Wednesday, January 9, 2008


The 4th Edition Dungeons & Dragons Open Gaming License is available, kinda. It will officially be available in June, but serious publishers can spend $5,000 to get a copy now. I so want one. There's been some criticism that it has taken so long, but I honestly don't see the problem.

Wizards of the Coast is acting like a business, a regular publisher, instead of the head of an industry. Many small publishers rely on them for their livelihoods and need access to the OGL to create product timed for the June release and almighty Gencon. I'm not really sure what WOTC can do other than to make an announcement of the upcoming version with the product already in hand. They were still working on the rules for the core books in October.

In other news, we're having a big role-playing sale at the store, lots of Wizards of the Coast D&D books that were previously excluded from consideration. Looking at our sales records of non D&D books, many of the on-sale books sold well in 2006 and just stopped selling in 2007, even before the 4th Edition announcement. Games that took a dive in 2007 include Mutants & Masterminds, Shadowrun, Runequest and Warhammer Fantasy Role-Play. Those games aren't dead, it was just clear by sales patterns that new games weren't getting started, with much of the back list gathering dust. The decline in RPGs seems to extend beyond the 4E announcement.

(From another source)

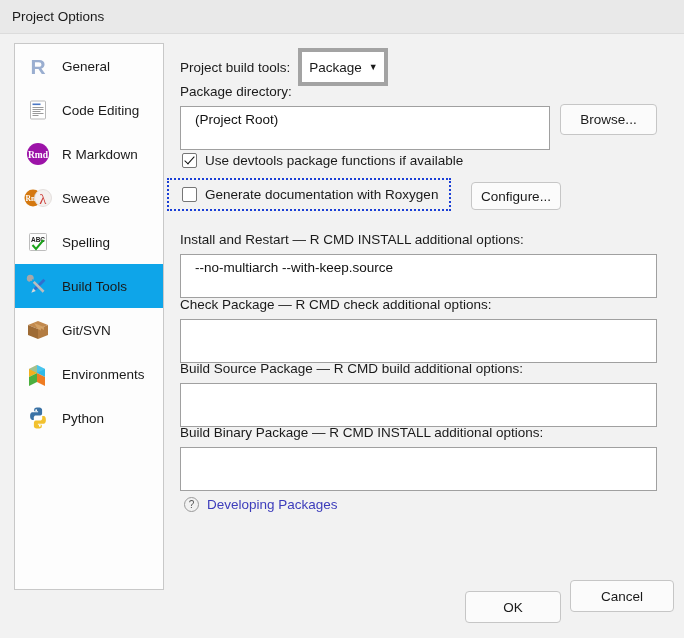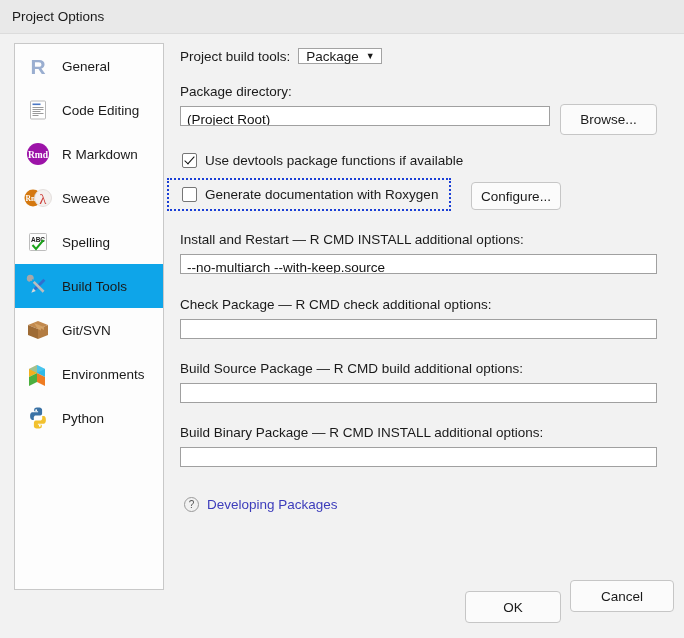"Package" #build-tools-select { border: 1px solid #a3a3a3 -> 4px solid #a3a3a3; height: 16px -> 38px }
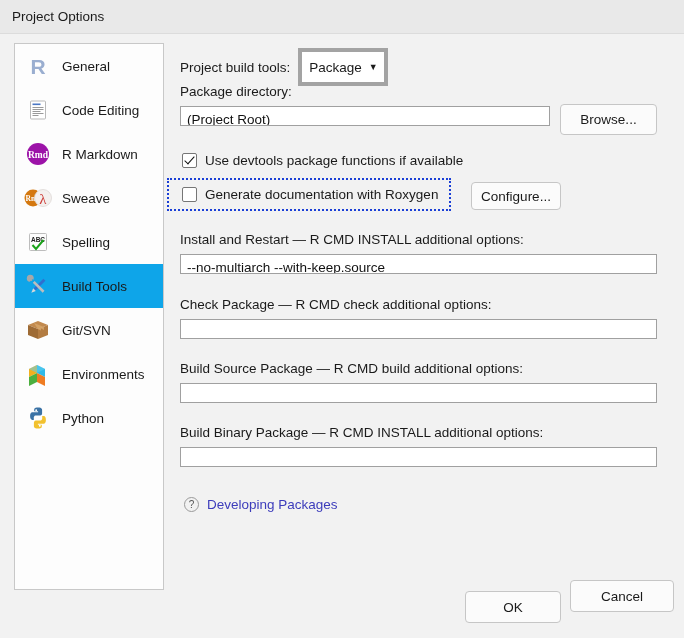"(Project Root)" .tfield { height: 20px -> 44px; padding-left: 6px -> 14px }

On the positive side, small press role-playing has taken off, and many one-shot titles have done well. Cthulhutech sold out and I'm waiting for more copies. Battlestar Gallactica was a hit for fans, but that demand was satisfied pretty quickly and it's probably not being used for a game. Customers eagerly await the new Traveler by Mongoose and The Dresden Files by Evil Hat. This is small potatoes, with sales of all of those hot books mentioned paling in comparison to a good month of D&D releases, something I haven't seen in a year.


  1. Are people really looking forward to the Mongoose Traveller? (BTW, it's spelled with two 'l's. I'm not sure why GDW decided to go with the British spelling all those years ago, but they did.)

    I'm looking forward to what Marc Miller puts out, but I'm not looking forward to the mangled version that Mongoose will be publishing.

    Last I heard, they are going to be publishing a cut-down version of the huge version that Marc is planning to release electronically. Now, if Mongoose was a company known for effective editing, then I'd consider this to be a good idea, but effective editing isn't exactly one of their strengths :-P

  2. And to be honest Mongoose's recent products (i.e. SpyCraft 2.0 reprint, the new Runequest books, etc.) have all been self-published crap. They look like the pages we're photocopied and bound together shoddily in an ugly binding. Mongoose's production value has dropped dramatically and I'm really worried that Traveller will suffer. Sucks, since it's such a good classic.

  3. Customers regularly ask about Mongoose Traveller [sp], along with Dresden and 4E D&D.

    I forgot to mention the Warhammer 40K RPG due out this month. Other stores are taking pre-orders on this $50 tome, so customers have been telling me their intention to buy. I can understand why stores are taking pre-orders, it's expensive, has been a dream of many for 20 years, yet it's unknown if anyone is ready for it in these times of declining RPG sales.

    We'll be stocking the core book deeply, but I doubt there will be many games started up. So lots of core books will sell and then a small handful of supplements, followed by either a slow death or maybe a few active campaigns that keep it alive, like Warhammer Fantasy RP. Sorry if that sounds pessimistic.

  4. bigjdunham: yep, ever since Mongoose went to a PoD format their quality has sucked big time.

    I've had this discussion before, but basically the only thing that Mongoose does right is to land licenses that I'm interested in. Unfortunately, they then tend to run those properties into the ground.

    I was quite disappointed when I learned that Marc Miller had agreed to let them publish the next edition of Traveller, but then Marc hasn't exactly had a stellar track record since the folding of GDW either. Marc Miller's Traveller might as well have been a Mongoose product given the combination of poor editing and production standards.

    On the other hand, his republishing of a lot of the old GDW RPGs under Far Future Enterprises as either hardcopy or CD-ROMs has opened up access to a lot of classic roleplaying material.

  5. Warhammer 40k RPG?

    I've already got that.

    As in
    Inquisitor (not all that long ago)?
    Rogue Trader (1987 - the RPG with a skirmish combat system that spawned the 40k we know today)?

    It will be interesting to see how far the 40k rpg apple lands from the RT tree.

  6. You can check out a preview of the 40K RPG at the black library website. They have an adventure you can download that includes the bare-bones rules and some pre-gen characters.

    Dark Heresy is basically the current WHFRP rules moved into the 40K universe. It should be pretty good.

    It's a full-fledged RPG, not just a set of skirmish rules that could be adapted into an RPG like Inquisitor and Rogue Trader.